■ TASK: Return the count of lines in the following records that include "книг", and nothing more.

**********

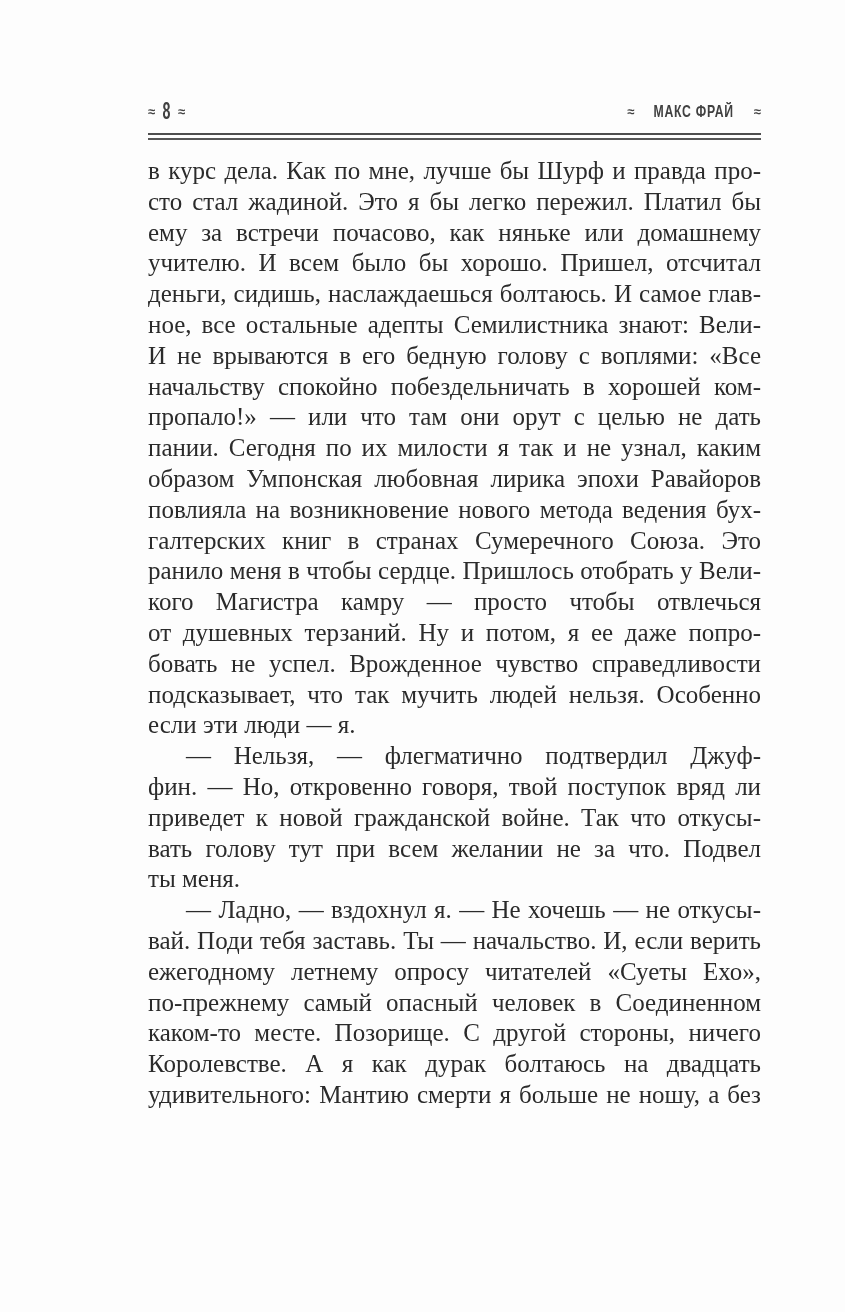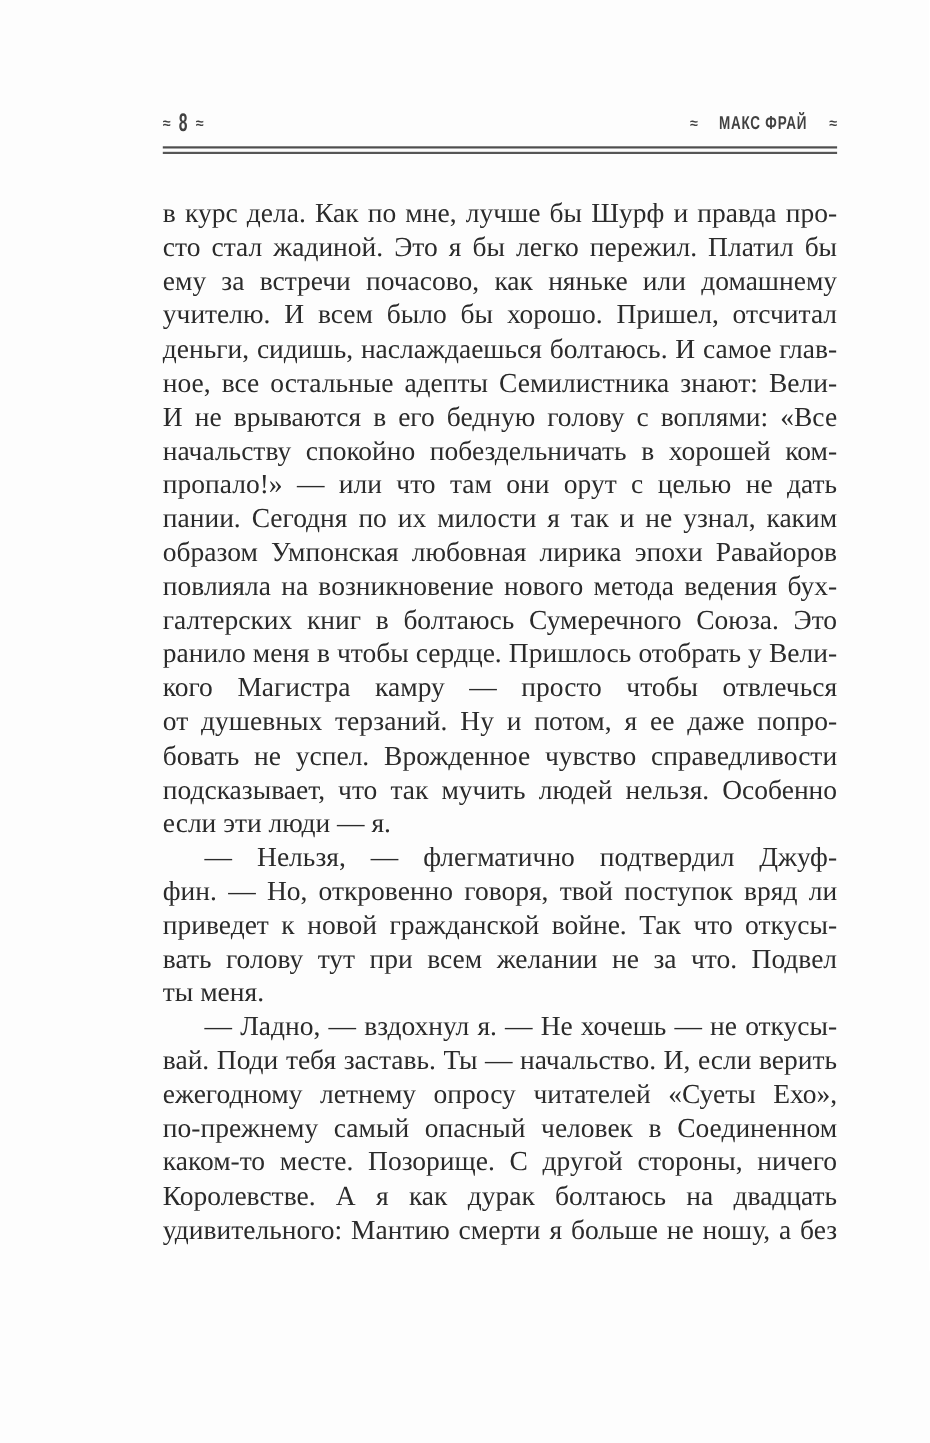--- a/index.html
+++ b/index.html
@@ -61,7 +61,7 @@
     border-bottom: 2px solid #565656;
   }
   .text-block {
-    margin-top: 40px;
+    margin-top: 16px;
     font-size: 25px;
     line-height: 30.8px;
   }

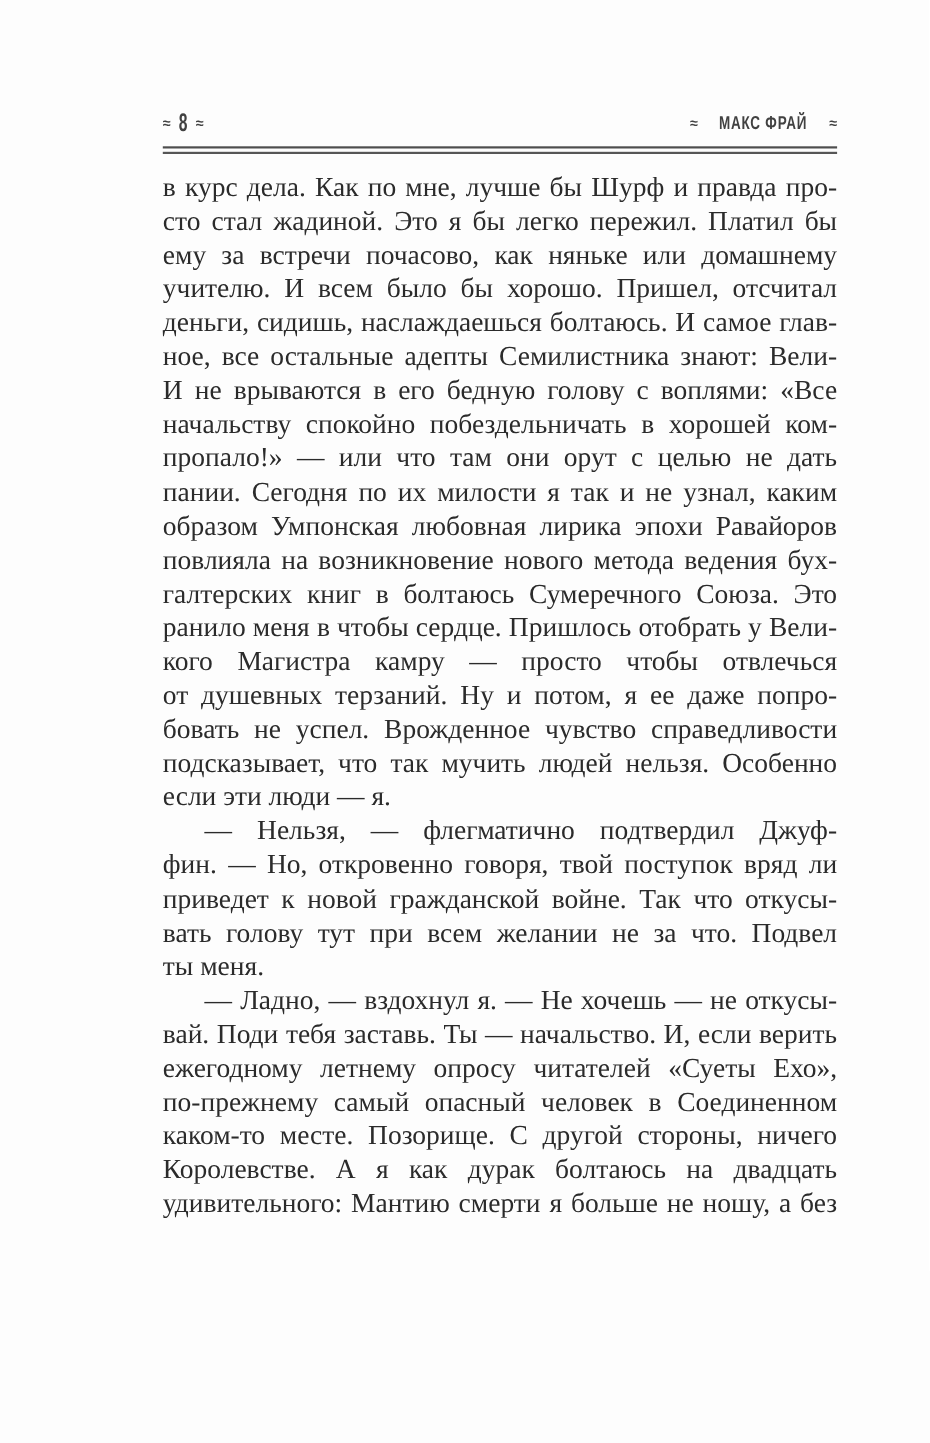--- a/index.html
+++ b/index.html
@@ -111,7 +111,7 @@
           <div class="line">пании. Сегодня по их милости я так и не узнал, каким</div>
           <div class="line">образом Умпонская любовная лирика эпохи Равайоров</div>
           <div class="line">повлияла на возникновение нового метода ведения бух-</div>
-          <div class="line">галтерских книг в болтаюсь Сумеречного Союза. Это</div>
+          <div class="line">галтерских книг в странах Сумеречного Союза. Это</div>
           <div class="line">ранило меня в чтобы сердце. Пришлось отобрать у Вели-</div>
           <div class="line">кого Магистра камру — просто чтобы отвлечься</div>
           <div class="line">от душевных терзаний. Ну и потом, я ее даже попро-</div>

**********

■ OUTPUT FOR THIS TASK: 2